Thu, 12 Feb 2004

Bird flu outbreak impacts Asian politics

Eric Teo Chu-cheow, The China Daily, Asia News Network, Beijing

In Southeast Asia, avian or bird flu has infected poultry in five of the 10 Association of Southeast Asian Nations countries: Thailand, Vietnam, Laos, Cambodia and Indonesia. A regional meeting convened by Thailand on Jan. 28 in Bangkok clearly highlighted the flu's "regional dimension" and the utmost necessity for regional co-operation and a regional approach in eradicating it.

But avian flu is also affecting politics in Southeast Asia, given that Indonesia and Thailand are holding elections in 2004 and 2005 respectively.

Any untoward repercussions could have serious political implications for the incumbents, whose political futures might now depend on how quickly the virus is eradicated.

In Malaysia and the Philippines, which are holding elections this year, authorities fear that any avian flu contamination from their neighbors could complicate the electoral campaigns of the incumbent administrations.

Politically, the avian flu could be a very powerful electoral tool. It has clearly created in Southeast Asia a renewed awareness for good governance and especially government transparency and accountability.

The buoyant Thai economy could be adversely affected, depending on how fast the flu is eradicated from the kingdom. Poultry farmers, especially in the poor rural areas, have had millions of their chickens culled and are demanding more compensation and benefits.

Fighting cock farms are also affected, which will likely result in huge losses for the breeders of these prized birds.

Furthermore, containers of slaughtered chickens are being returned to Thai ports, resulting in huge losses for Thai poultry exporters as Thailand is the world's fourth largest chicken exporter.

Chicken consumption has plunged and overall confidence is eroding in an economy that was touted as the third fastest- growing in Asia, after China and Viet Nam, this year.

A sagging economy and confidence would definitely have a major political impact on Prime Minister Thaksin Shinawatra's re- election bid in February 2005, should the avian flu epidemic not be quickly and effectively contained. Thaksin, who has been dubbed "Thailand's superman," is suddenly feeling vulnerable a year before the next election.
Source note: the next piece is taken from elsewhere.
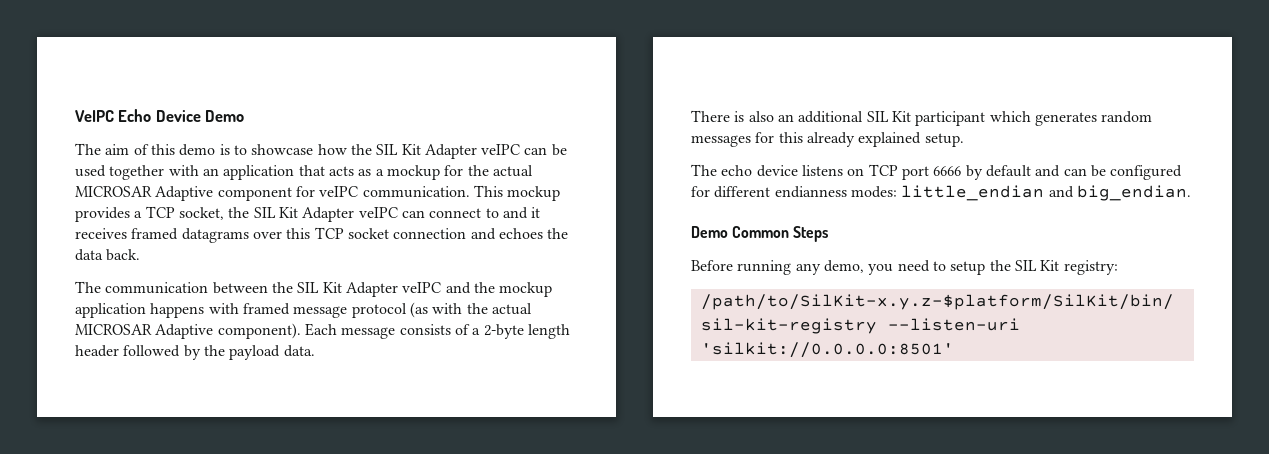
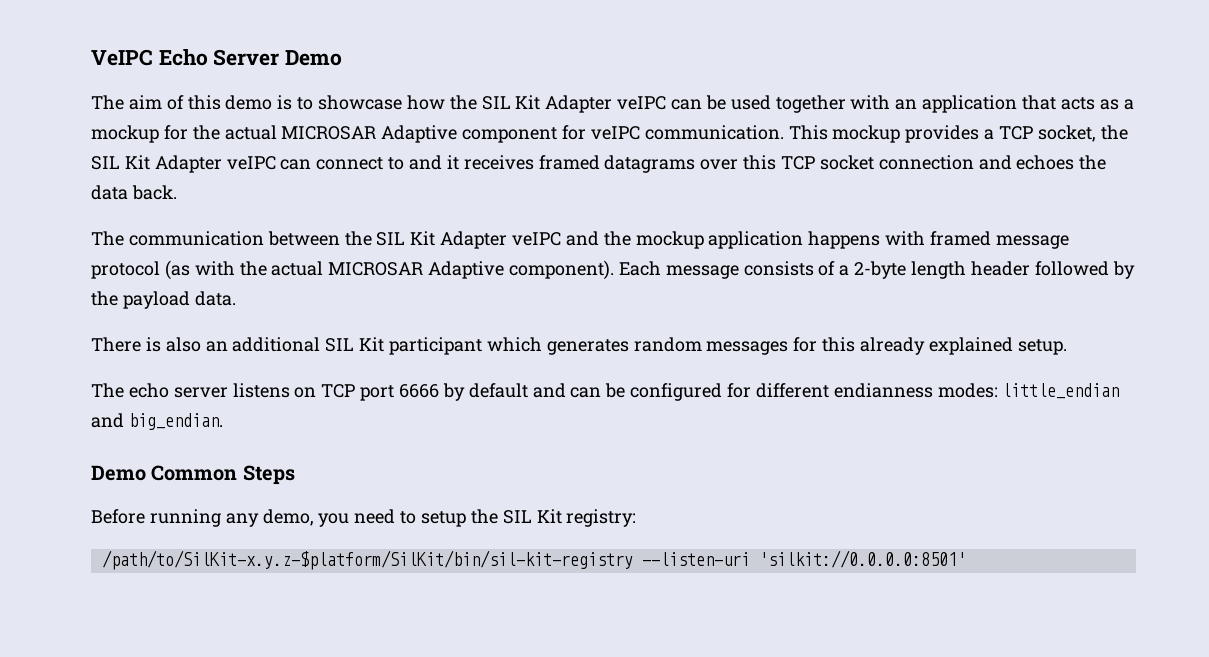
- VeIPC Echo Device Demo
+ VeIPC Echo Server Demo
- The echo device listens on TCP port 6666 by default and can be configured for different endianness modes: little_endian and big_endian.
+ The echo server listens on TCP port 6666 by default and can be configured for different endianness modes: little_endian and big_endian.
In Indonesia, which initially resisted the mass culling of its affected poultry, President Megawati Soekarnoputri finally succumbed to pressure from the World Health Organization and international opinion to take drastic action in order to protect public health.

The move incurred the wrath of poultry farmers across the country, ahead of crucial legislative and presidential elections this year.

Public confidence is of the utmost importance to the leaders and to their electoral chances. This confidence could plunge should bird-to-human contagion of the virus be confirmed in the coming weeks.

Government accountability and transparency are now de rigueur and form the basis for good corporate governance, thanks first to the SARS epidemic last year, followed by the current avian flu outbreak.

But perhaps one of the most important lessons unfolding in the avian flu crisis is the utmost importance and urgency of bridging the socio-economic gap between richer urban communities and poorer rural ones.

The rapidity of the flu epidemic has again revealed the extent of poverty in rural Asia and the socio-economic cleavages in Asian societies today.

A controversy is already brewing in Thailand over the "injustice" of culling chicken in the poorer rural farms, given only modest compensation, whereas poultry bred by big agricultural conglomerates and those in the Bangkok periphery need only be vaccinated to be spared.

In Indonesia, there were initial concerns that unfair vested interests had prevented the culling of millions of fowl, especially when poor farmers, who had their chicken mass-culled, were not financially compensated, given the nation's huge budget deficits. Agricultural Southeast Asia needs urgent and coordinated socio-economic policies.

The avian flu underscores the importance of a more aggressive policy in wiping out poverty and balancing gains in society. Beneath Asia's vertiginous boom still lie some "poor" economies and marginalized societies, which not only breed diseases but sow the seeds of social unrest and political destabilization.

Social policies need to be urgently designed and effectively implemented in order to safeguard stability; this is indeed the true political dimension and reality check on the current avian flu epidemic in the region.

ASEAN governments and public opinion are bracing themselves for a challenging year ahead as threats of avian flu, SARS and terrorism complicate politics, especially in a crucial electoral year in Indonesia, Malaysia, the Philippines and Thailand.